What to do: The records below are to be reproduced exactly, with the pictures left out.

Extracted data entries
§
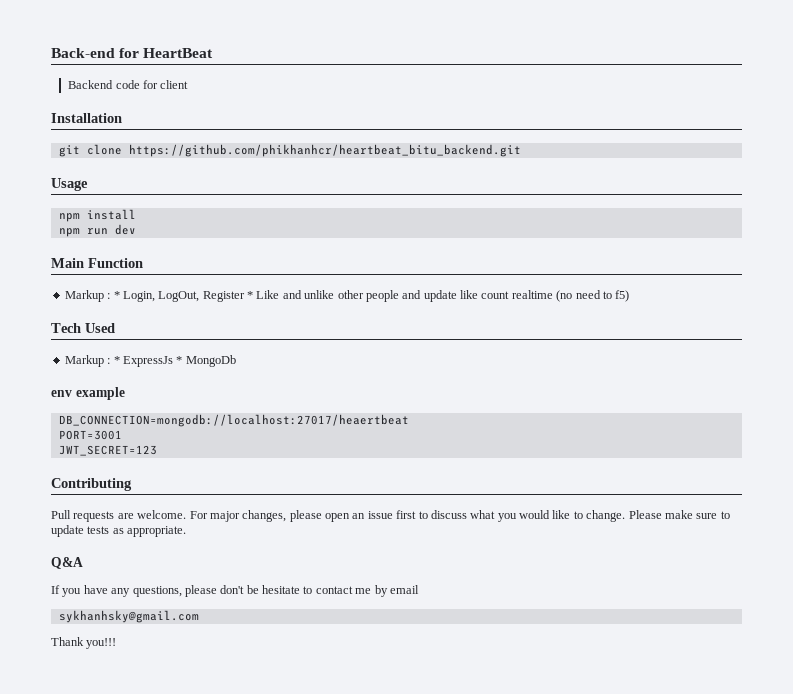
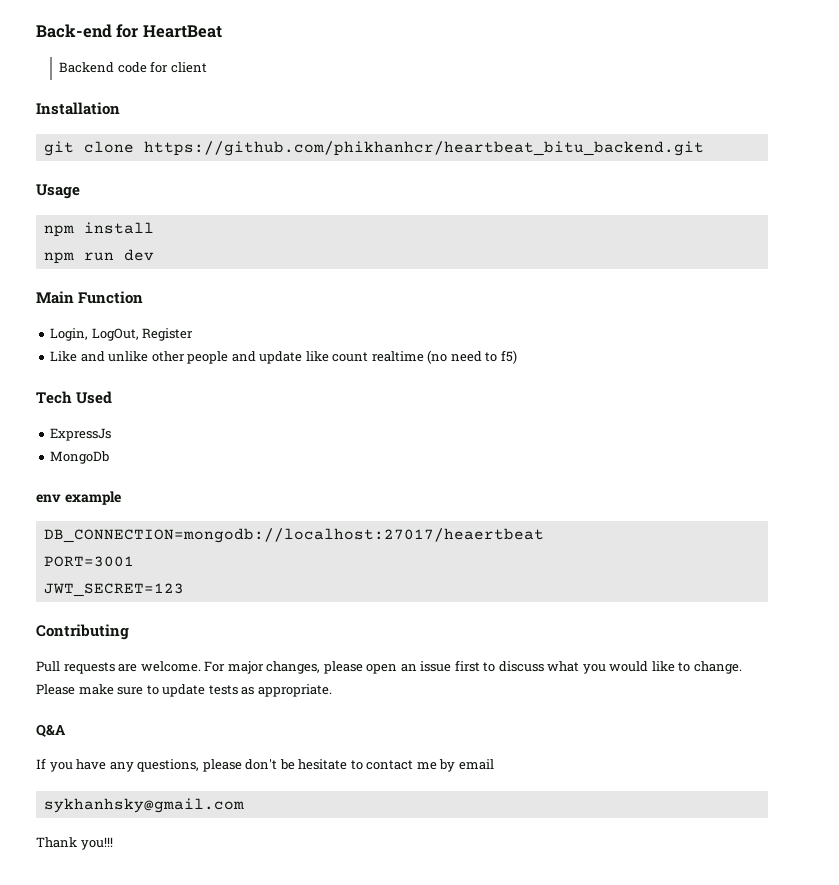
- Markup : * Login, LogOut, Register * Like and unlike other people and update like count realtime (no need to f5)
+ Login, LogOut, Register
+ Like and unlike other people and update like count realtime (no need to f5)
- Markup : * ExpressJs * MongoDb
+ ExpressJs
+ MongoDb

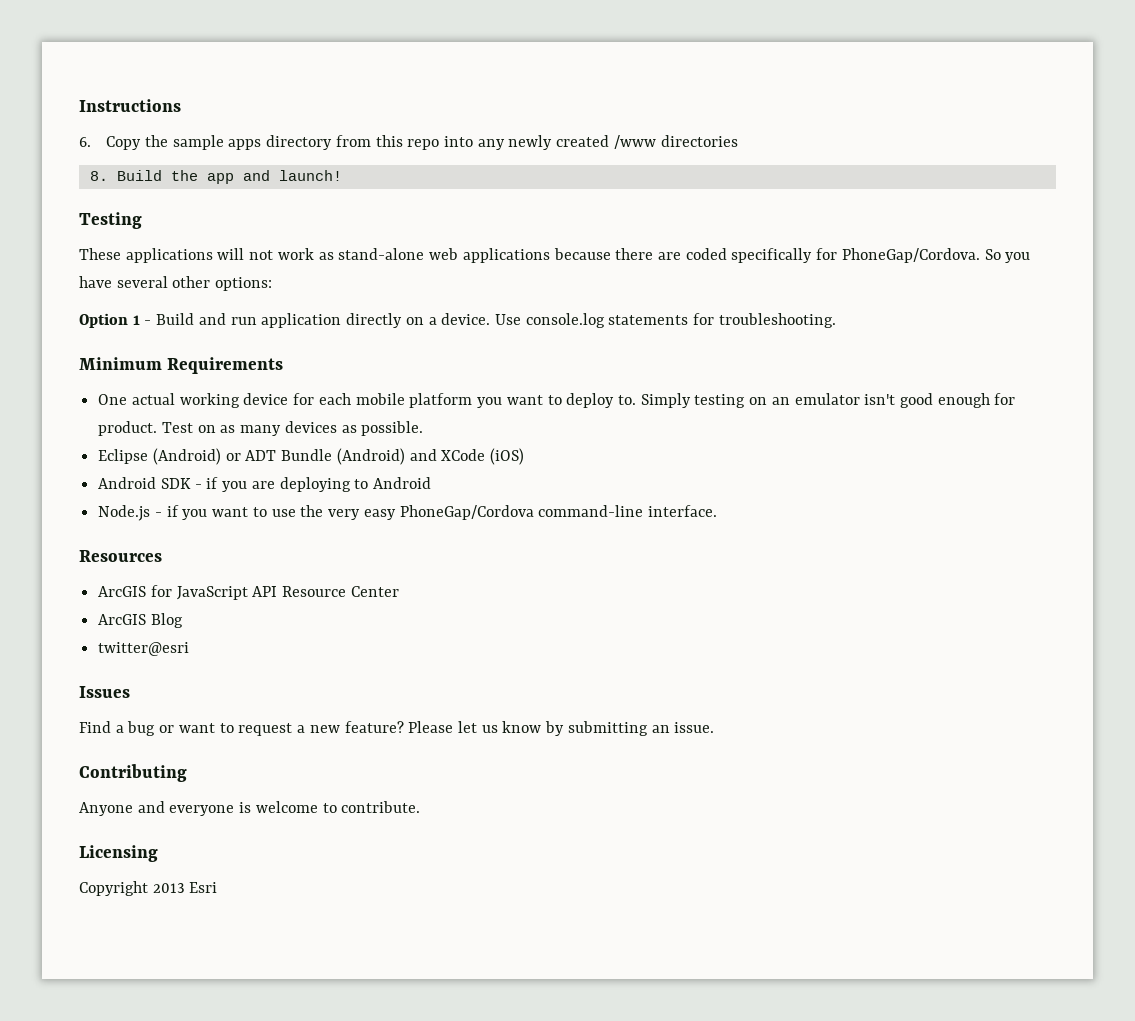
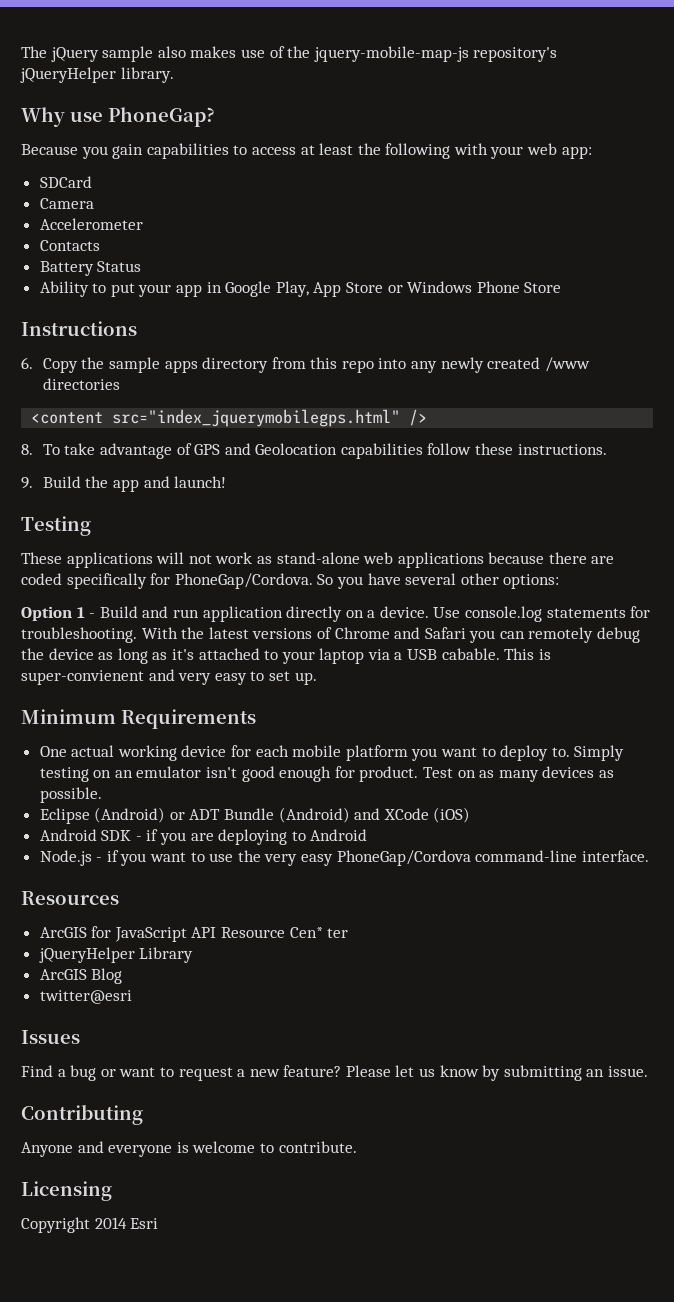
+ The jQuery sample also makes use of the jquery-mobile-map-js repository's jQueryHelper library.
+ Why use PhoneGap?
+ Because you gain capabilities to access at least the following with your web app:
+ SDCard
+ Camera
+ Accelerometer
+ Contacts
+ Battery Status
+ Ability to put your app in Google Play, App Store or Windows Phone Store
- 8. Build the app and launch!
+ <content src="index_jquerymobilegps.html" />
+ 8. To take advantage of GPS and Geolocation capabilities follow these instructions.
+ 9. Build the app and launch!
+ With the latest versions of Chrome and Safari you can remotely debug the device as long as it's attached to your laptop via a USB cabable. This is super-convienent and very easy to set up.
- ArcGIS for JavaScript API Resource Center
+ ArcGIS for JavaScript API Resource Cen* ter
+ jQueryHelper Library
- Copyright 2013 Esri
+ Copyright 2014 Esri

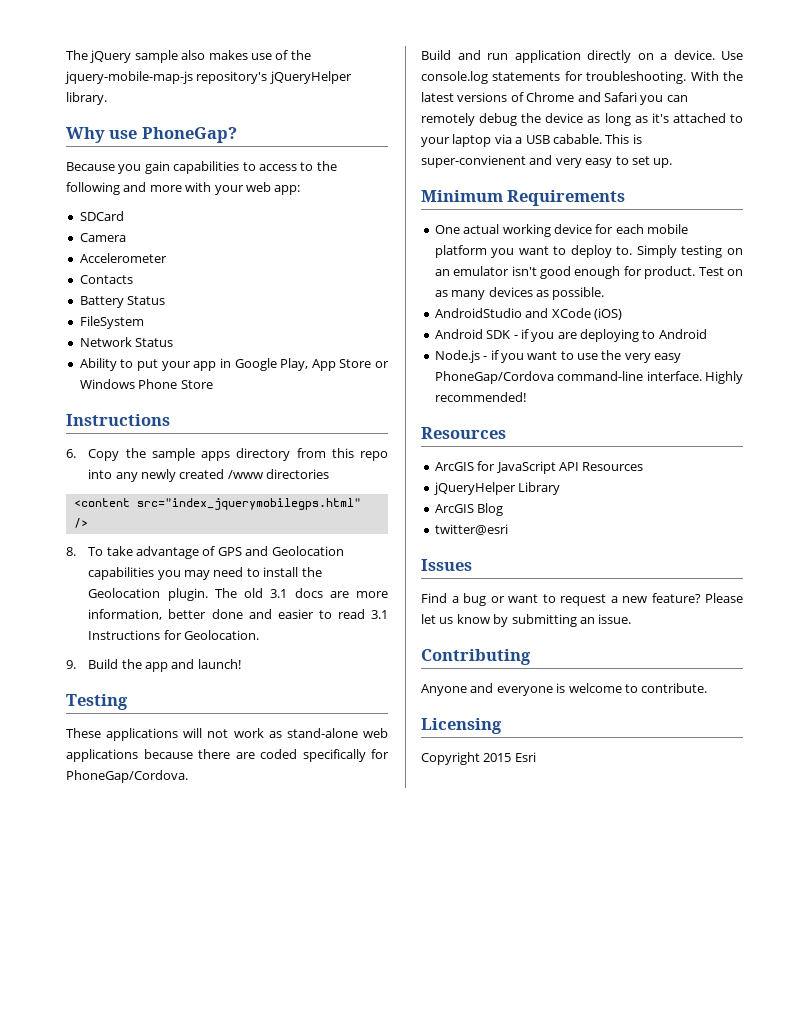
- Because you gain capabilities to access at least the following with your web app:
+ Because you gain capabilities to access to the following and more with your web app:
+ FileSystem
+ Network Status
- 8. To take advantage of GPS and Geolocation capabilities follow these instructions.
+ 8. To take advantage of GPS and Geolocation capabilities you may need to install the Geolocation plugin. The old 3.1 docs are more information, better done and easier to read 3.1 Instructions for Geolocation.
- These applications will not work as stand-alone web applications because there are coded specifically for PhoneGap/Cordova. So you have several other options:
- Option 1 - Build and run application directly on a device.
+ These applications will not work as stand-alone web applications because there are coded specifically for PhoneGap/Cordova.
+ Build and run application directly on a device.
- Eclipse (Android) or ADT Bundle (Android) and XCode (iOS)
+ AndroidStudio and XCode (iOS)
+ Highly recommended!
- ArcGIS for JavaScript API Resource Cen* ter
+ ArcGIS for JavaScript API Resources
- Copyright 2014 Esri
+ Copyright 2015 Esri

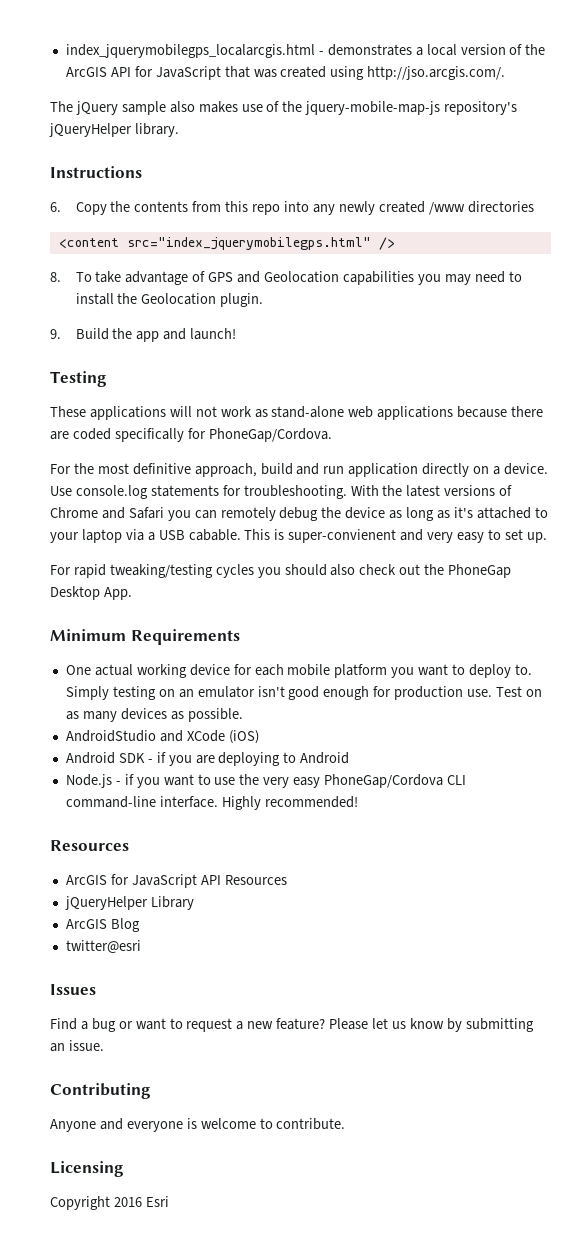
+ index_jquerymobilegps_localarcgis.html - demonstrates a local version of the ArcGIS API for JavaScript that was created using http://jso.arcgis.com/.
- Why use PhoneGap?
- Because you gain capabilities to access to the following and more with your web app:
- SDCard
- Camera
- Accelerometer
- Contacts
- Battery Status
- FileSystem
- Network Status
- Ability to put your app in Google Play, App Store or Windows Phone Store
- 6. Copy the sample apps directory from this repo into any newly created /www directories
+ 6. Copy the contents from this repo into any newly created /www directories
- The old 3.1 docs are more information, better done and easier to read 3.1 Instructions for Geolocation.
- Build and run application directly on a device.
+ For the most definitive approach, build and run application directly on a device.
+ For rapid tweaking/testing cycles you should also check out the PhoneGap Desktop App.
- Simply testing on an emulator isn't good enough for product.
+ Simply testing on an emulator isn't good enough for production use.
- Node.js - if you want to use the very easy PhoneGap/Cordova command-line interface.
+ Node.js - if you want to use the very easy PhoneGap/Cordova CLI command-line interface.
- Copyright 2015 Esri
+ Copyright 2016 Esri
§
Response for this exercise:
- Markup : * Login, LogOut, Register * Like and unlike other people and update like count realtime (no need to f5)
+ Login, LogOut, Register
+ Like and unlike other people and update like count realtime (no need to f5)
- Markup : * ExpressJs * MongoDb
+ ExpressJs
+ MongoDb

+ The jQuery sample also makes use of the jquery-mobile-map-js repository's jQueryHelper library.
+ Why use PhoneGap?
+ Because you gain capabilities to access at least the following with your web app:
+ SDCard
+ Camera
+ Accelerometer
+ Contacts
+ Battery Status
+ Ability to put your app in Google Play, App Store or Windows Phone Store
- 8. Build the app and launch!
+ <content src="index_jquerymobilegps.html" />
+ 8. To take advantage of GPS and Geolocation capabilities follow these instructions.
+ 9. Build the app and launch!
+ With the latest versions of Chrome and Safari you can remotely debug the device as long as it's attached to your laptop via a USB cabable. This is super-convienent and very easy to set up.
- ArcGIS for JavaScript API Resource Center
+ ArcGIS for JavaScript API Resource Cen* ter
+ jQueryHelper Library
- Copyright 2013 Esri
+ Copyright 2014 Esri

- Because you gain capabilities to access at least the following with your web app:
+ Because you gain capabilities to access to the following and more with your web app:
+ FileSystem
+ Network Status
- 8. To take advantage of GPS and Geolocation capabilities follow these instructions.
+ 8. To take advantage of GPS and Geolocation capabilities you may need to install the Geolocation plugin. The old 3.1 docs are more information, better done and easier to read 3.1 Instructions for Geolocation.
- These applications will not work as stand-alone web applications because there are coded specifically for PhoneGap/Cordova. So you have several other options:
- Option 1 - Build and run application directly on a device.
+ These applications will not work as stand-alone web applications because there are coded specifically for PhoneGap/Cordova.
+ Build and run application directly on a device.
- Eclipse (Android) or ADT Bundle (Android) and XCode (iOS)
+ AndroidStudio and XCode (iOS)
+ Highly recommended!
- ArcGIS for JavaScript API Resource Cen* ter
+ ArcGIS for JavaScript API Resources
- Copyright 2014 Esri
+ Copyright 2015 Esri

+ index_jquerymobilegps_localarcgis.html - demonstrates a local version of the ArcGIS API for JavaScript that was created using http://jso.arcgis.com/.
- Why use PhoneGap?
- Because you gain capabilities to access to the following and more with your web app:
- SDCard
- Camera
- Accelerometer
- Contacts
- Battery Status
- FileSystem
- Network Status
- Ability to put your app in Google Play, App Store or Windows Phone Store
- 6. Copy the sample apps directory from this repo into any newly created /www directories
+ 6. Copy the contents from this repo into any newly created /www directories
- The old 3.1 docs are more information, better done and easier to read 3.1 Instructions for Geolocation.
- Build and run application directly on a device.
+ For the most definitive approach, build and run application directly on a device.
+ For rapid tweaking/testing cycles you should also check out the PhoneGap Desktop App.
- Simply testing on an emulator isn't good enough for product.
+ Simply testing on an emulator isn't good enough for production use.
- Node.js - if you want to use the very easy PhoneGap/Cordova command-line interface.
+ Node.js - if you want to use the very easy PhoneGap/Cordova CLI command-line interface.
- Copyright 2015 Esri
+ Copyright 2016 Esri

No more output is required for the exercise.